Первой песней был бессмертный шлягер «Как молоды мы были…» Зал слушал затаив дыхание. Певец допел, воцарилась мёртвая тишина. Невеста плакала, ни слова не понимающий по-русски жених тоже прикладывал салфетку к глазам. Наконец, неизвестно откуда налетел шквал аплодисментов. Артисты лондонской оперы вышли из-за кулис и стоя присоединились к овации.

Концерт продолжился, а с облегчением вздохнувший писатель принялся оценивать вкусовые качества невиданных им доселе напитков. Градский спел ещё несколько песен, а потом вместе с солистами из Лондона исполнил несколько арий из классических опер.
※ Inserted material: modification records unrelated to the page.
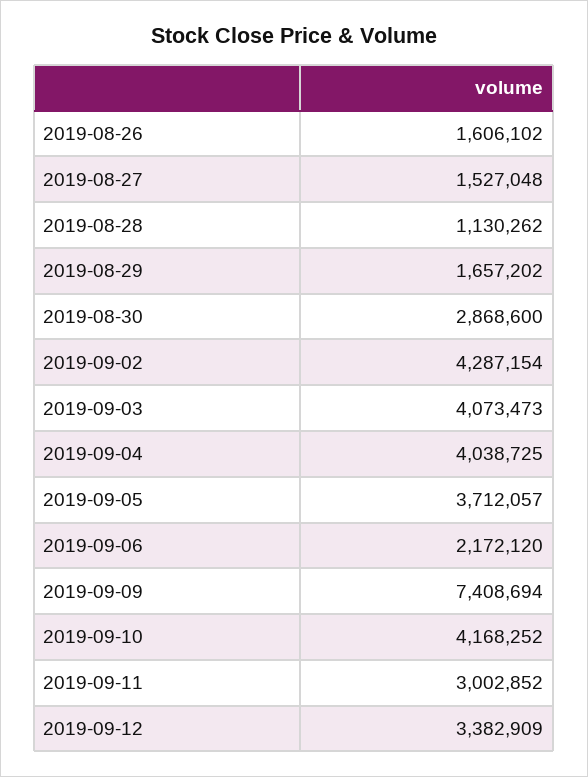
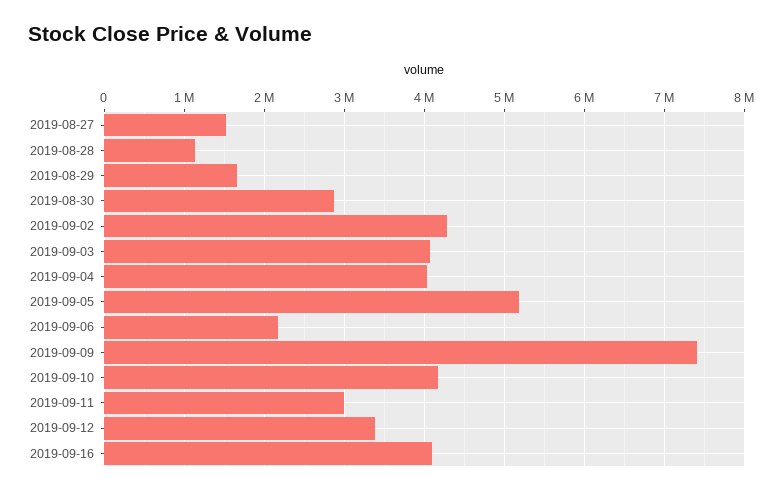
2019-08-26: 1606102 -> none
2019-09-05: 3712057 -> 5200000
2019-09-16: none -> 4100000

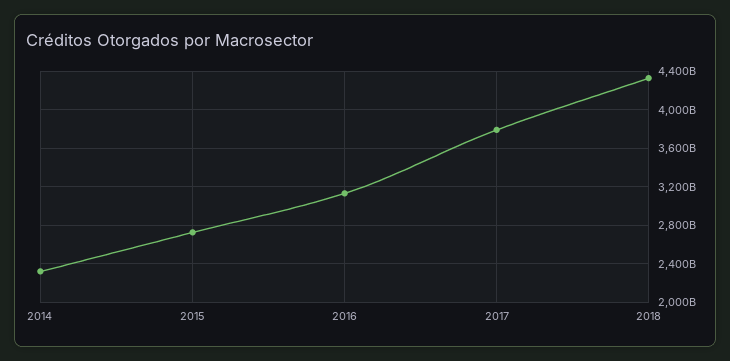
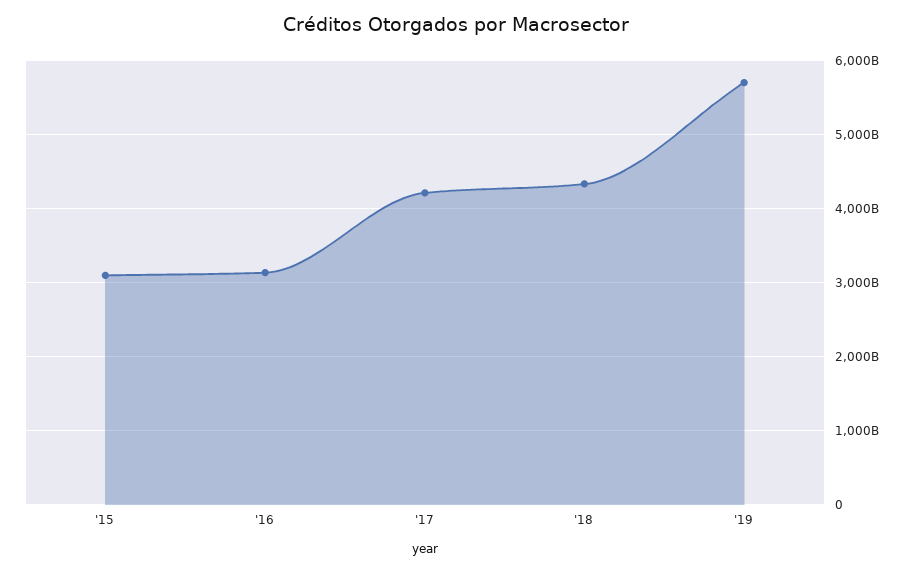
2014: 2300000000000 -> none
2015: 2700000000000 -> 3100000000000
2017: 3800000000000 -> 4200000000000
'19: none -> 5700000000000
Обед закончился, и гости ринулись к Градскому. Они говорили по-английски какие-то слова, и находящемуся рядом пролетарию тоже досталась немалая толика пожиманий руки и слов, смысл которых был, как ему казалось, легко понятен, хотя в английском он не был силён.

Потом все гости спустились вниз смотреть театрализованное представление, а пролетарий с Градским остались. Они попросили бутылочку «Столичной», но выяснилось, что «Столичная» уже вся вышла, а ждать, пока куда-то сплавают за новой, не хотелось. Пришлось давиться «Абсолютом».

Для начала пролетарский писатель очень эмоционально и торжественно поздравил любимого певца с замечательным выступлением. Потом разговор углубился, и вскоре уже первый укорял второго в том, что тот не совсем правильно выбрал репертуар для сегодняшнего выступления, – ну просто потому, что не понимает, что и как надо петь. В ответ на это артист сокрушался, что не захватил с собой записную книжку, чтобы записать, как именно надо петь, и предлагал собутыльнику отправиться уже, наконец, по хорошо заученному за эти три дня адресу. Но пролетарий так никуда и не пошёл, и они долго ещё сидели в обнимку, пели песни и посылали друг друга в разные места. А официанты, чтобы не мешать, неслышно убирали посуду со столов, потому что свадьба давно закончилась.